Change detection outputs

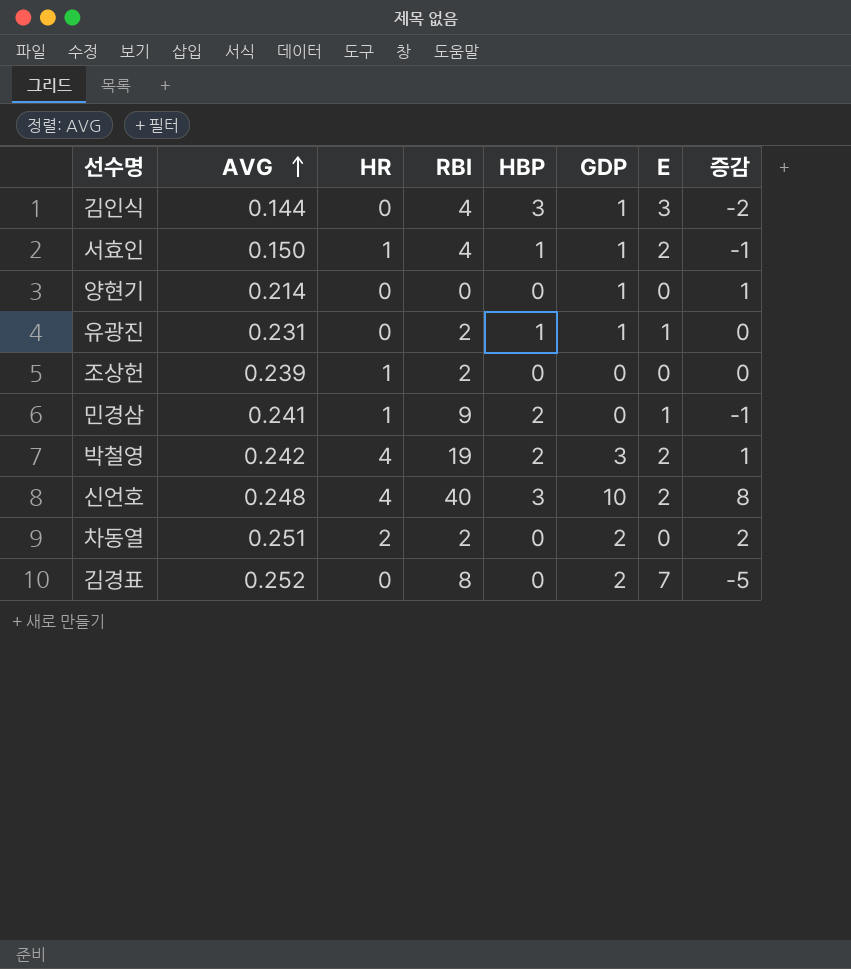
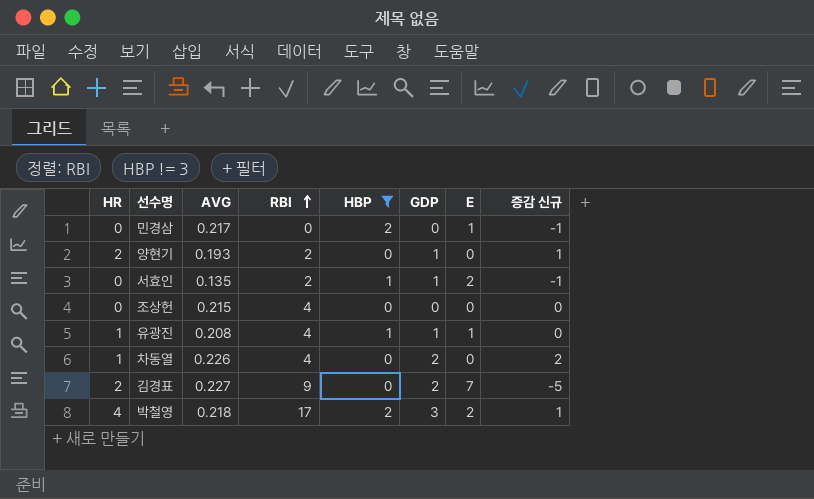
filter: none -> HBP != 3
row order: AVG ascending -> RBI ascending
column HR | position: 3 -> 1
column name: 증감 -> 증감 신규
민경삼 | HR: 1 -> 0
민경삼 | AVG: 0.241 -> 0.217
민경삼 | RBI: 9 -> 0
양현기 | HR: 0 -> 2
양현기 | AVG: 0.214 -> 0.193
양현기 | RBI: 0 -> 2
서효인 | HR: 1 -> 0
서효인 | AVG: 0.150 -> 0.135
서효인 | RBI: 4 -> 2
조상헌 | HR: 1 -> 0
조상헌 | AVG: 0.239 -> 0.215
조상헌 | RBI: 2 -> 4
유광진 | HR: 0 -> 1
유광진 | AVG: 0.231 -> 0.208
유광진 | RBI: 2 -> 4
차동열 | HR: 2 -> 1
차동열 | AVG: 0.251 -> 0.226
차동열 | RBI: 2 -> 4
김경표 | HR: 0 -> 2
김경표 | AVG: 0.252 -> 0.227
김경표 | RBI: 8 -> 9
박철영 | AVG: 0.242 -> 0.218
박철영 | RBI: 19 -> 17

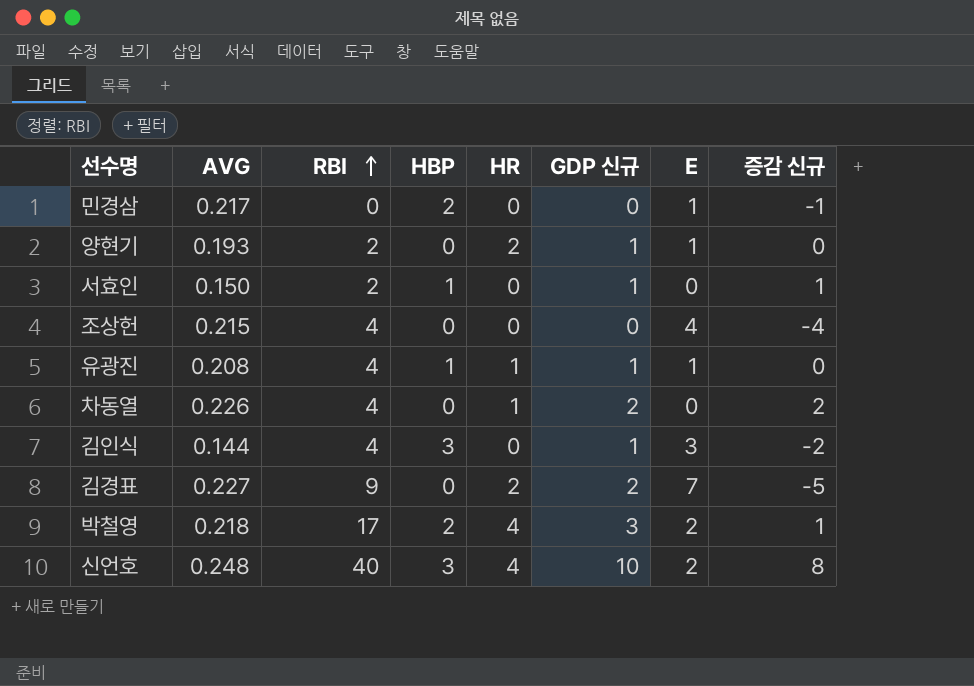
filter: HBP != 3 -> none
column HR | position: 1 -> 5
column name: GDP -> GDP 신규
양현기 | E: 0 -> 1
양현기 | 증감 신규: 1 -> 0
서효인 | AVG: 0.135 -> 0.150
서효인 | E: 2 -> 0
서효인 | 증감 신규: -1 -> 1
조상헌 | E: 0 -> 4
조상헌 | 증감 신규: 0 -> -4

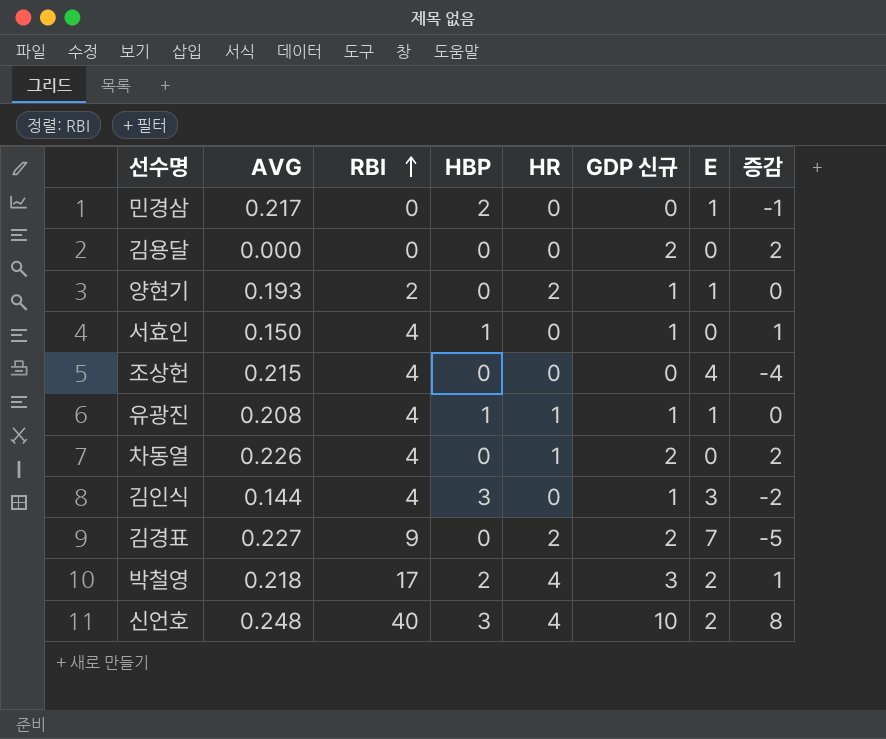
column name: 증감 신규 -> 증감
row 김용달: none -> 0.000 | 0 | 0 | 0 | 2 | 0 | 2
서효인 | RBI: 2 -> 4

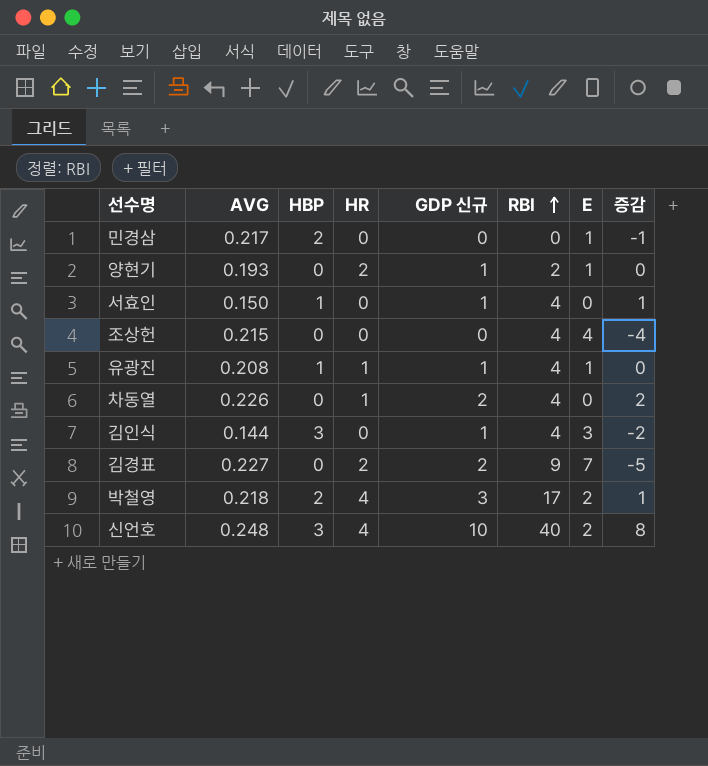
column RBI | position: 3 -> 6
row 김용달: 0.000 | 0 | 0 | 0 | 2 | 0 | 2 -> none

» **Task details**: The records above must be printed exactly, but the pictures they hold should be omitted.

» **Response to the task**:
filter: none -> HBP != 3
row order: AVG ascending -> RBI ascending
column HR | position: 3 -> 1
column name: 증감 -> 증감 신규
민경삼 | HR: 1 -> 0
민경삼 | AVG: 0.241 -> 0.217
민경삼 | RBI: 9 -> 0
양현기 | HR: 0 -> 2
양현기 | AVG: 0.214 -> 0.193
양현기 | RBI: 0 -> 2
서효인 | HR: 1 -> 0
서효인 | AVG: 0.150 -> 0.135
서효인 | RBI: 4 -> 2
조상헌 | HR: 1 -> 0
조상헌 | AVG: 0.239 -> 0.215
조상헌 | RBI: 2 -> 4
유광진 | HR: 0 -> 1
유광진 | AVG: 0.231 -> 0.208
유광진 | RBI: 2 -> 4
차동열 | HR: 2 -> 1
차동열 | AVG: 0.251 -> 0.226
차동열 | RBI: 2 -> 4
김경표 | HR: 0 -> 2
김경표 | AVG: 0.252 -> 0.227
김경표 | RBI: 8 -> 9
박철영 | AVG: 0.242 -> 0.218
박철영 | RBI: 19 -> 17

filter: HBP != 3 -> none
column HR | position: 1 -> 5
column name: GDP -> GDP 신규
양현기 | E: 0 -> 1
양현기 | 증감 신규: 1 -> 0
서효인 | AVG: 0.135 -> 0.150
서효인 | E: 2 -> 0
서효인 | 증감 신규: -1 -> 1
조상헌 | E: 0 -> 4
조상헌 | 증감 신규: 0 -> -4

column name: 증감 신규 -> 증감
row 김용달: none -> 0.000 | 0 | 0 | 0 | 2 | 0 | 2
서효인 | RBI: 2 -> 4

column RBI | position: 3 -> 6
row 김용달: 0.000 | 0 | 0 | 0 | 2 | 0 | 2 -> none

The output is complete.